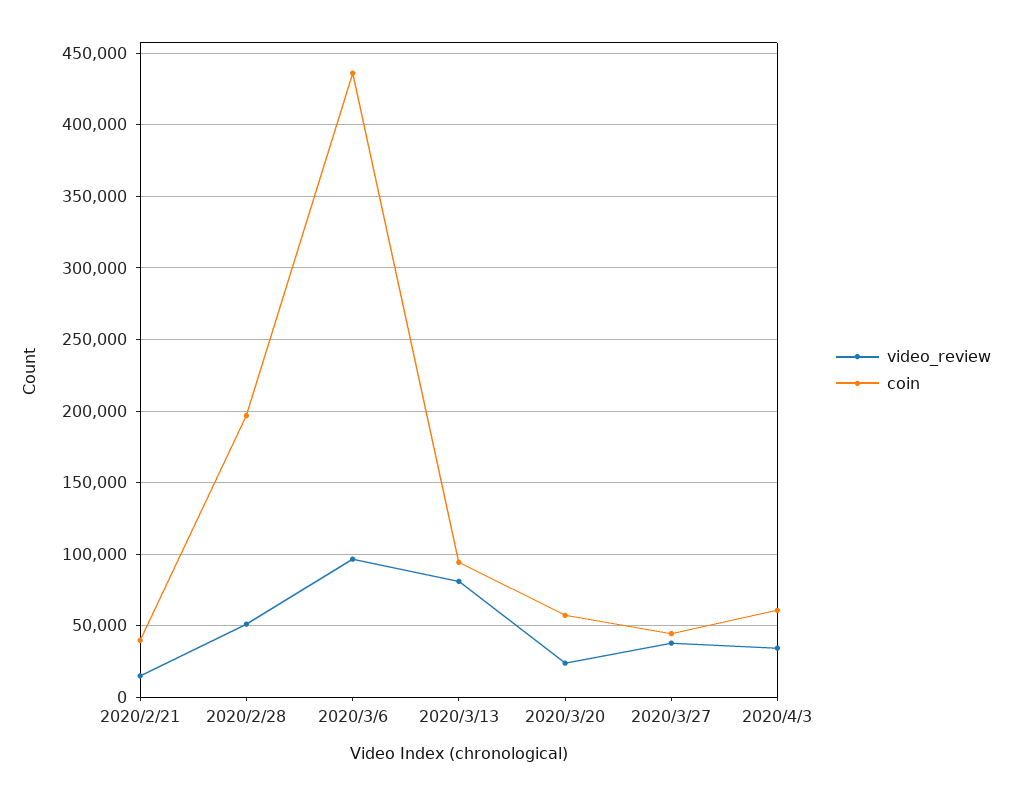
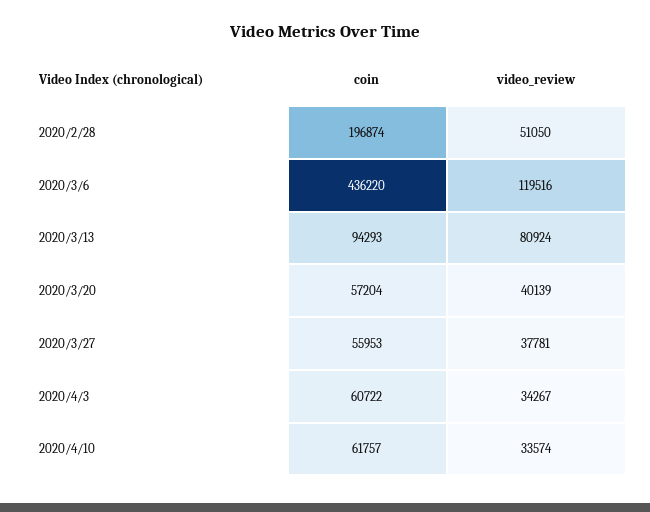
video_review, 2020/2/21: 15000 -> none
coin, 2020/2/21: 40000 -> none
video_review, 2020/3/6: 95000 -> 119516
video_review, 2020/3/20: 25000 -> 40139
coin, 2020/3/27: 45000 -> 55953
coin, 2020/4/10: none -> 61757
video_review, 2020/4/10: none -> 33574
---
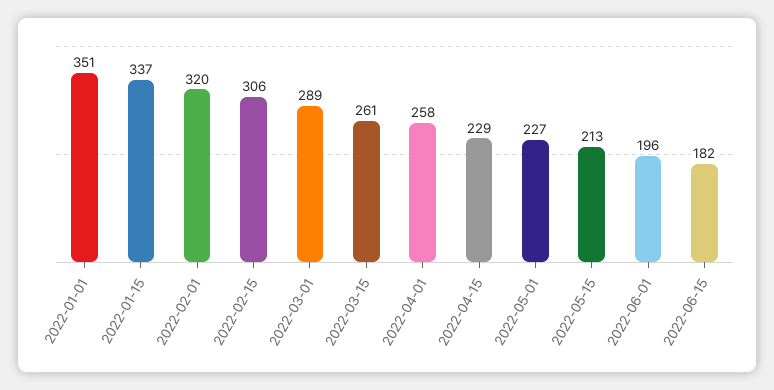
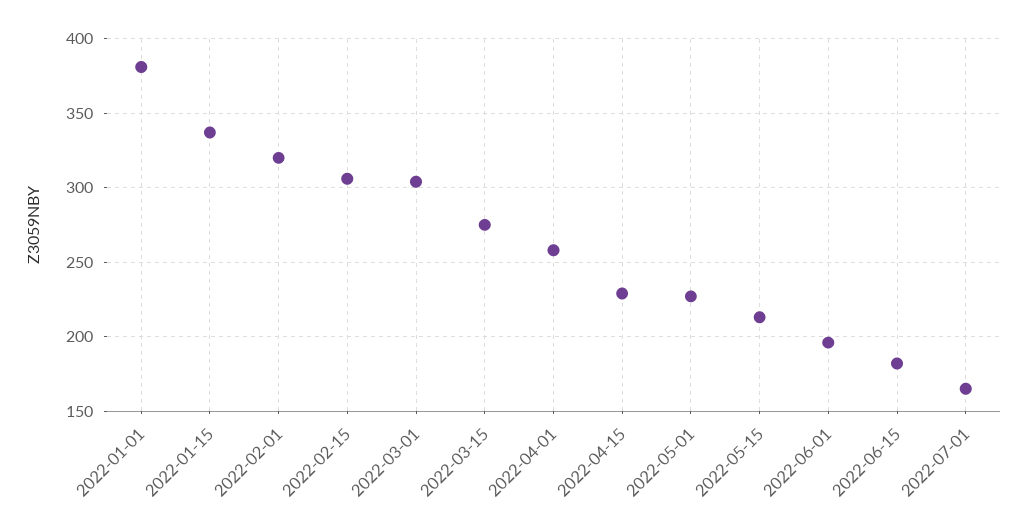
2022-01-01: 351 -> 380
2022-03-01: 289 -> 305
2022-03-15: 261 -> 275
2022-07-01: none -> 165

Required action - From the material above, retype precisely the lines between the line holding "coin, 2020/2/21: 40000 -> none" and the line holding "video_review, 2020/4/10: none -> 33574", inclusive, and nothing beyond them.

Answer for the task -
coin, 2020/2/21: 40000 -> none
video_review, 2020/3/6: 95000 -> 119516
video_review, 2020/3/20: 25000 -> 40139
coin, 2020/3/27: 45000 -> 55953
coin, 2020/4/10: none -> 61757
video_review, 2020/4/10: none -> 33574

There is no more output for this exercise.